* [Exercise] Give the count of lines in the data that include the string "flex", with no added remarks.

* [Given entries]
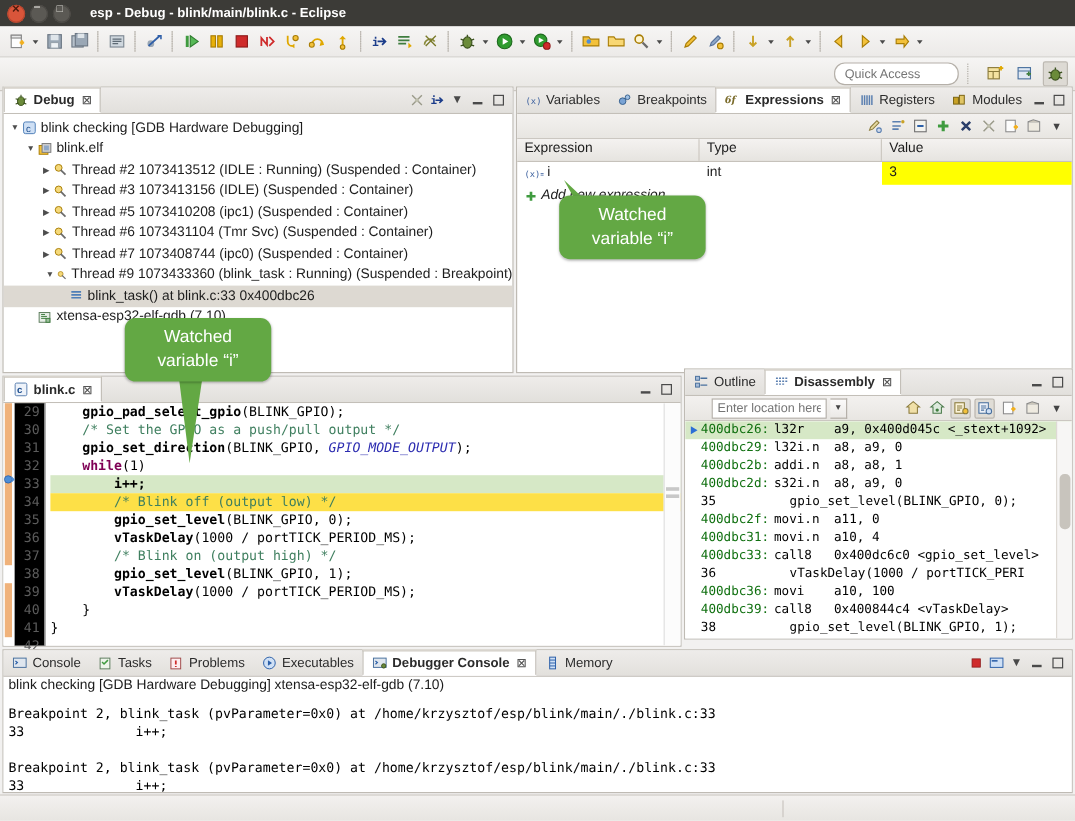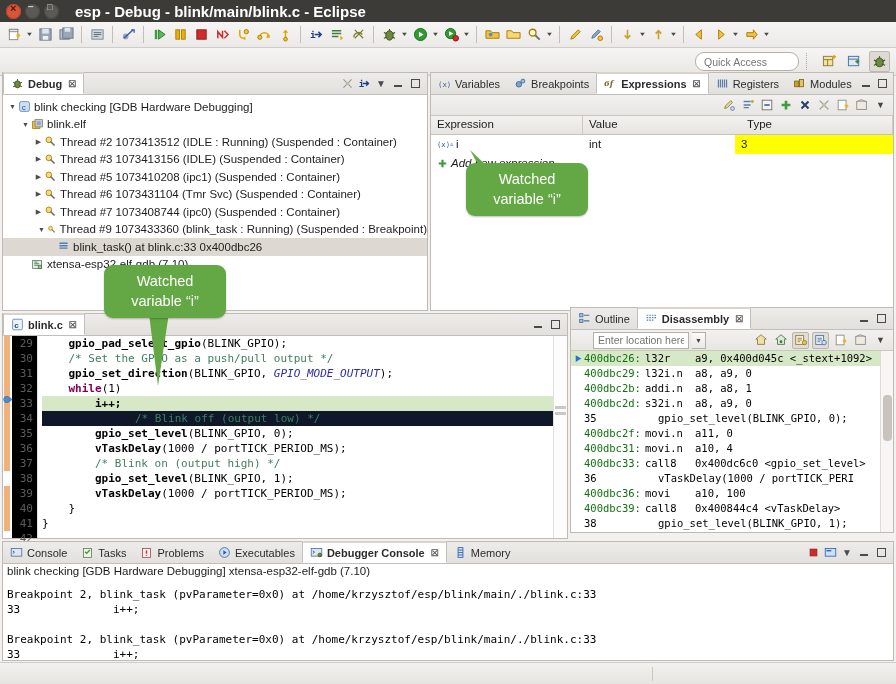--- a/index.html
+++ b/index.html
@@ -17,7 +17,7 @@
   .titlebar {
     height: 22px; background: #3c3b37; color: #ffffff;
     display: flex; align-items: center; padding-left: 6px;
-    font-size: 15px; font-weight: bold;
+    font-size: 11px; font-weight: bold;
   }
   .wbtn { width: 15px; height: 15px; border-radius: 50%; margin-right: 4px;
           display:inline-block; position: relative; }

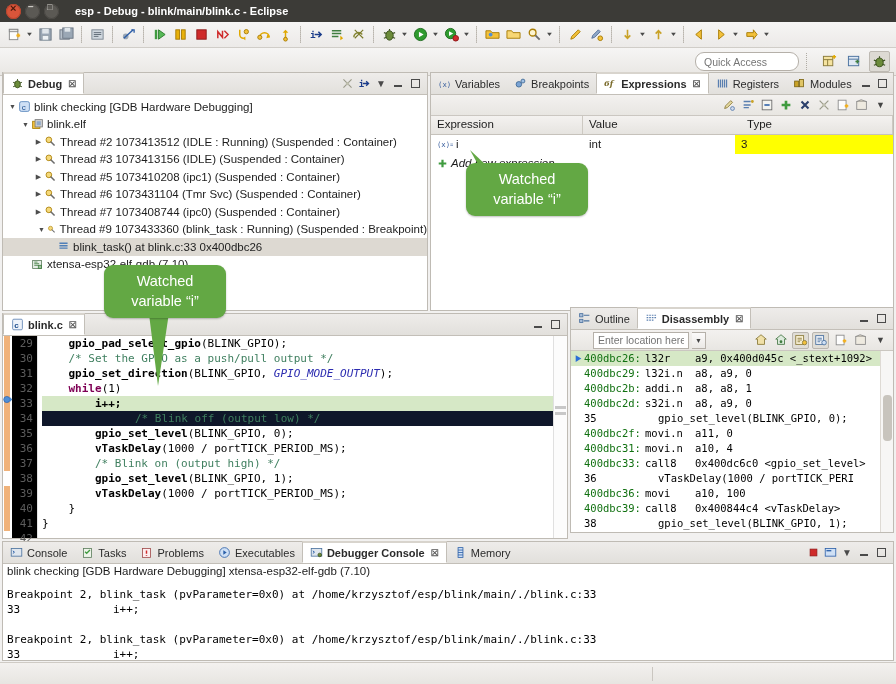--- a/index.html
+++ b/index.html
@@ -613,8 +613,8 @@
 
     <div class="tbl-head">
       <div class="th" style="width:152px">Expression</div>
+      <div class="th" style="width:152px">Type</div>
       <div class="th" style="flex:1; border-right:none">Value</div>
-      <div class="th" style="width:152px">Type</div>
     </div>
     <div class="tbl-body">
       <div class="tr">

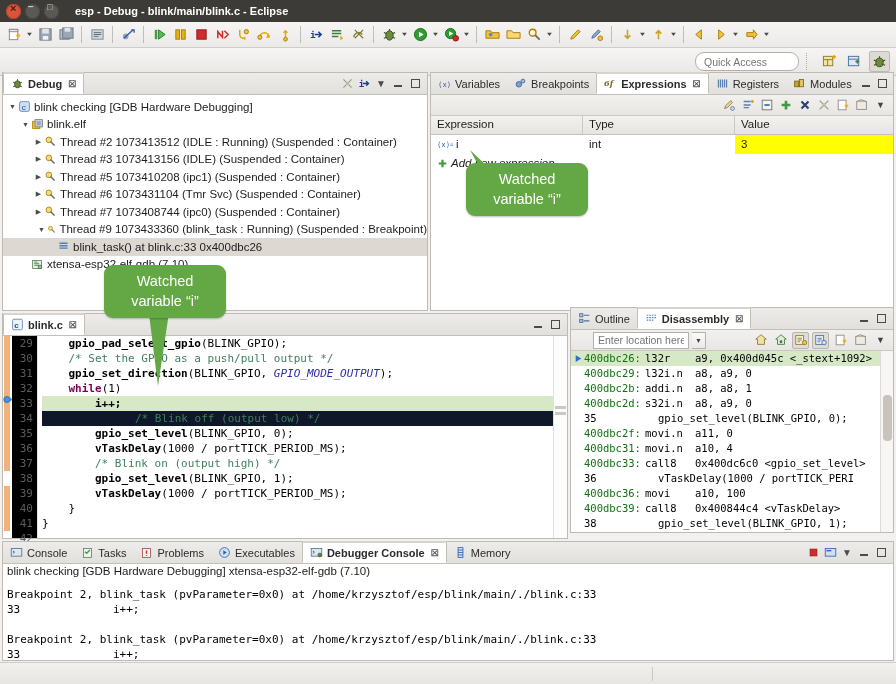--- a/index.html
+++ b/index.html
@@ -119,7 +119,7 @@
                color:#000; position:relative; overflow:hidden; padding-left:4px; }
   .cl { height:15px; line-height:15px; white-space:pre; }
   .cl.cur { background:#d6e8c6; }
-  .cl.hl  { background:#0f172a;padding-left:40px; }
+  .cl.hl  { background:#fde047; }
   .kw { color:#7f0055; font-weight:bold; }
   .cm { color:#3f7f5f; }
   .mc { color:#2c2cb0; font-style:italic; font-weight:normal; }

--

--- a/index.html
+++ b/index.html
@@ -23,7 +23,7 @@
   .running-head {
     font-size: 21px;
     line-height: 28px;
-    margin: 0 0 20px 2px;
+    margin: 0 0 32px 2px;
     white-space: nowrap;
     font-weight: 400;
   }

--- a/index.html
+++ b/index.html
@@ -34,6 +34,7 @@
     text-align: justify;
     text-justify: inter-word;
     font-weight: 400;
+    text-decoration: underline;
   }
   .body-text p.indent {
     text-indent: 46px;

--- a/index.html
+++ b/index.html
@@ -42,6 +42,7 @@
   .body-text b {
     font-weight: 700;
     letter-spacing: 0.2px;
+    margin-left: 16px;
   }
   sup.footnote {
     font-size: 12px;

* [Answer to the problem] 2